_Task item_. The entries that follow should be written out exactly.

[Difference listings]

--- START ---

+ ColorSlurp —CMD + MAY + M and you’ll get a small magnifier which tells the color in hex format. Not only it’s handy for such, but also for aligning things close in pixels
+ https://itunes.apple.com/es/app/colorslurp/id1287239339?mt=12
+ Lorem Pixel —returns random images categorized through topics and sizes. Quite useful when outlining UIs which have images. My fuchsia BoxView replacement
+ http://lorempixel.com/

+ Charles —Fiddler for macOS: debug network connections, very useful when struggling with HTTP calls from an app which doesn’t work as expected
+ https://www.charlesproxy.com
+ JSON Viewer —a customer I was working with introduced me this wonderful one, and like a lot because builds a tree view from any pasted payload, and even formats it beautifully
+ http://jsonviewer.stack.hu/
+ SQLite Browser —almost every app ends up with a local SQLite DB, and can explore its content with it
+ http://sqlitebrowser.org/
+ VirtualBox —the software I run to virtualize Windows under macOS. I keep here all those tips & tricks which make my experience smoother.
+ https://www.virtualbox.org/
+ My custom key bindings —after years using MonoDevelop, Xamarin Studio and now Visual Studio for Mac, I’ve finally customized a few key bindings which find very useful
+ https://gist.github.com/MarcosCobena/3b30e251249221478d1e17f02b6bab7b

--- END ---

_Response area_.
+ ColorSlurp —CMD + MAY + M and you’ll get a small magnifier which tells the color in hex format. Not only it’s handy for such, but also for aligning things close in pixels
+ https://itunes.apple.com/es/app/colorslurp/id1287239339?mt=12
+ Lorem Pixel —returns random images categorized through topics and sizes. Quite useful when outlining UIs which have images. My fuchsia BoxView replacement
+ http://lorempixel.com/

+ Charles —Fiddler for macOS: debug network connections, very useful when struggling with HTTP calls from an app which doesn’t work as expected
+ https://www.charlesproxy.com
+ JSON Viewer —a customer I was working with introduced me this wonderful one, and like a lot because builds a tree view from any pasted payload, and even formats it beautifully
+ http://jsonviewer.stack.hu/
+ SQLite Browser —almost every app ends up with a local SQLite DB, and can explore its content with it
+ http://sqlitebrowser.org/
+ VirtualBox —the software I run to virtualize Windows under macOS. I keep here all those tips & tricks which make my experience smoother.
+ https://www.virtualbox.org/
+ My custom key bindings —after years using MonoDevelop, Xamarin Studio and now Visual Studio for Mac, I’ve finally customized a few key bindings which find very useful
+ https://gist.github.com/MarcosCobena/3b30e251249221478d1e17f02b6bab7b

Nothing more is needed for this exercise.